## WHAT YOU WILL DO
Repeat all the lines below exactly, but omit the pictures.

* * * * * * *

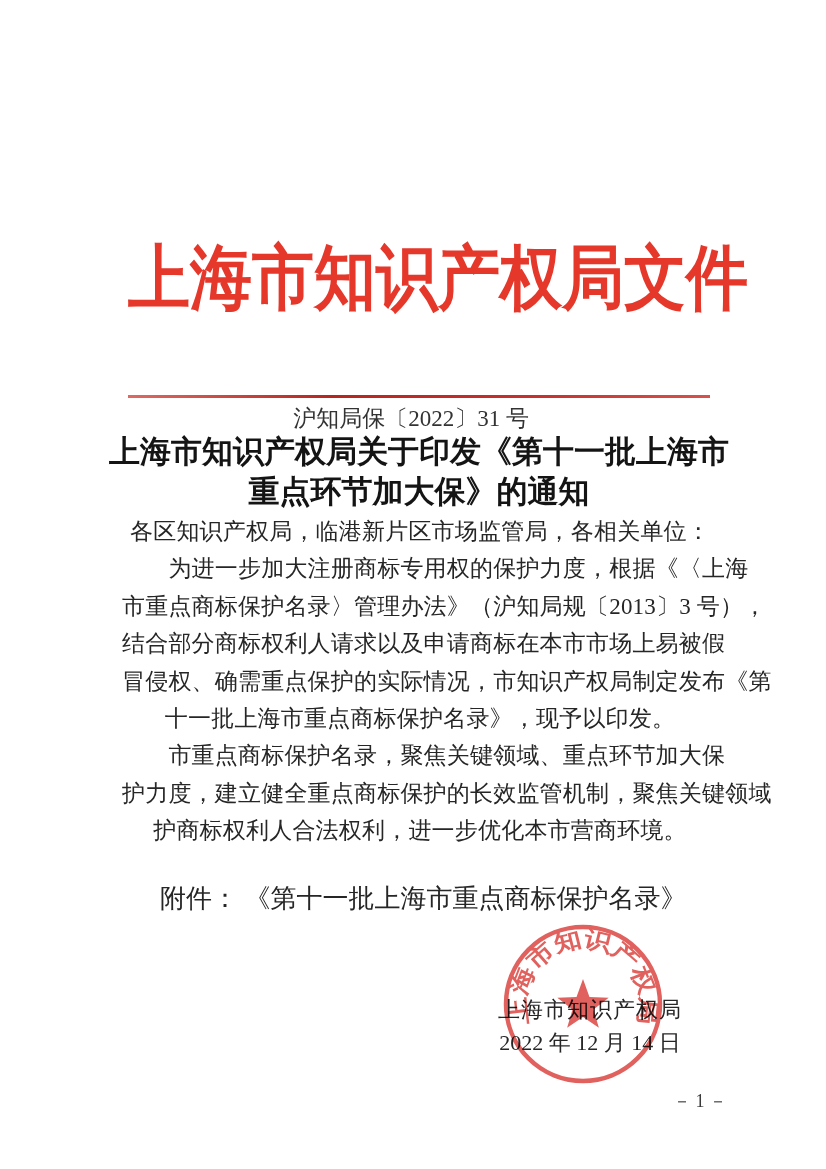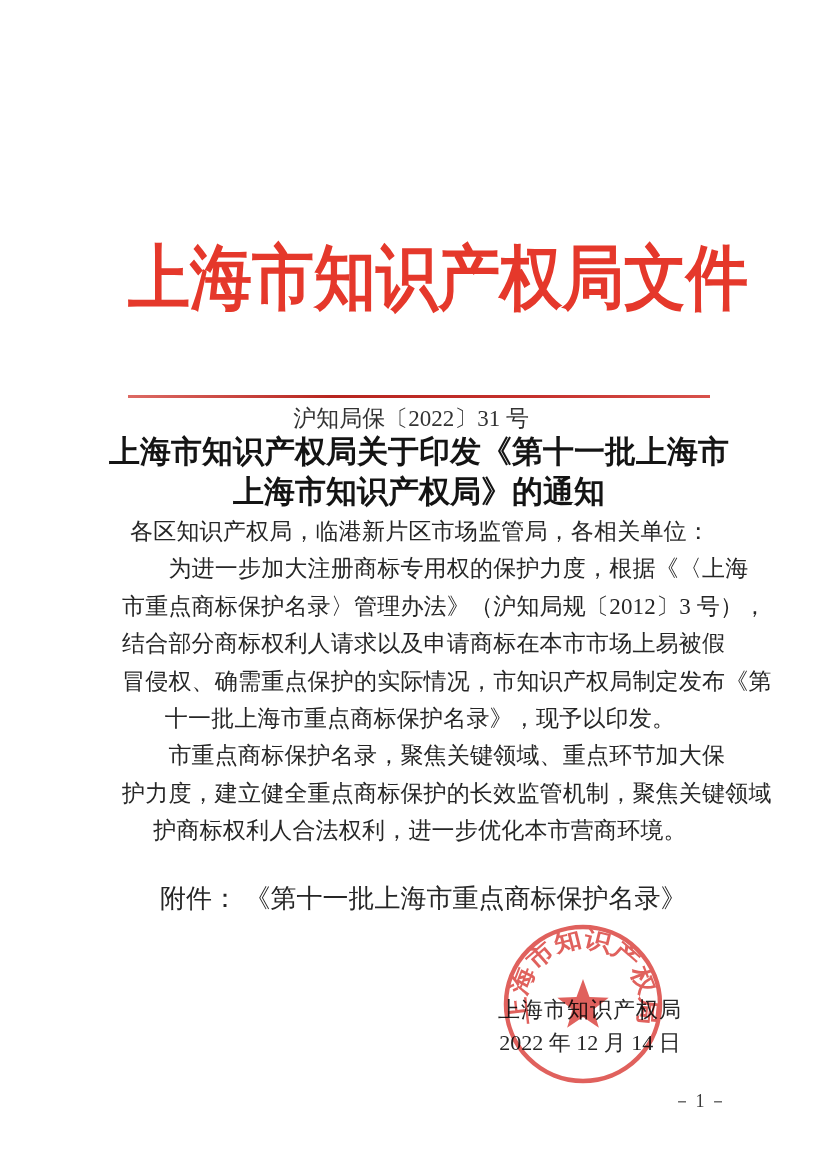--- a/index.html
+++ b/index.html
@@ -74,7 +74,7 @@
 
   <div class="notice-title">
     <div>上海市知识产权局关于印发《第十一批上海市</div>
-    <div>上海市知识产权局》的通知</div>
+    <div>重点环节加大保》的通知</div>
   </div>
 
   <div class="body-block">

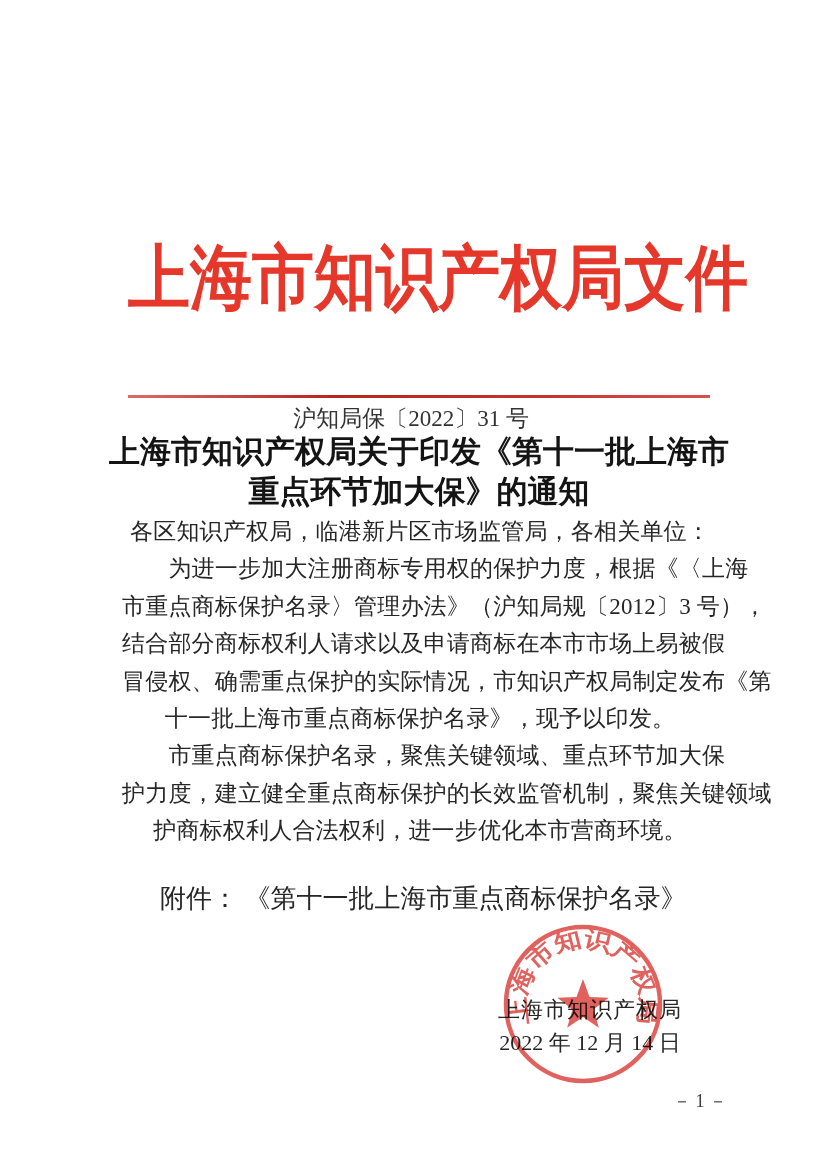--- a/index.html
+++ b/index.html
@@ -80,7 +80,7 @@
   <div class="body-block">
       <div class="body-line">各区知识产权局，临港新片区市场监管局，各相关单位：</div>
       <div class="body-line">　　为进一步加大注册商标专用权的保护力度，根据《〈上海</div>
-      <div class="body-line">市重点商标保护名录〉管理办法》（沪知局规〔2012〕3 号），</div>
+      <div class="body-line">市重点商标保护名录〉管理办法》（沪知局规〔2013〕3 号），</div>
       <div class="body-line">结合部分商标权利人请求以及申请商标在本市市场上易被假</div>
       <div class="body-line">冒侵权、确需重点保护的实际情况，市知识产权局制定发布《第</div>
       <div class="body-line">十一批上海市重点商标保护名录》，现予以印发。</div>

* * * * * * *

## SOLUTION FOR THIS EXERCISE
--- a/index.html
+++ b/index.html
@@ -74,7 +74,7 @@
 
   <div class="notice-title">
     <div>上海市知识产权局关于印发《第十一批上海市</div>
-    <div>上海市知识产权局》的通知</div>
+    <div>重点环节加大保》的通知</div>
   </div>
 
   <div class="body-block">

--- a/index.html
+++ b/index.html
@@ -80,7 +80,7 @@
   <div class="body-block">
       <div class="body-line">各区知识产权局，临港新片区市场监管局，各相关单位：</div>
       <div class="body-line">　　为进一步加大注册商标专用权的保护力度，根据《〈上海</div>
-      <div class="body-line">市重点商标保护名录〉管理办法》（沪知局规〔2012〕3 号），</div>
+      <div class="body-line">市重点商标保护名录〉管理办法》（沪知局规〔2013〕3 号），</div>
       <div class="body-line">结合部分商标权利人请求以及申请商标在本市市场上易被假</div>
       <div class="body-line">冒侵权、确需重点保护的实际情况，市知识产权局制定发布《第</div>
       <div class="body-line">十一批上海市重点商标保护名录》，现予以印发。</div>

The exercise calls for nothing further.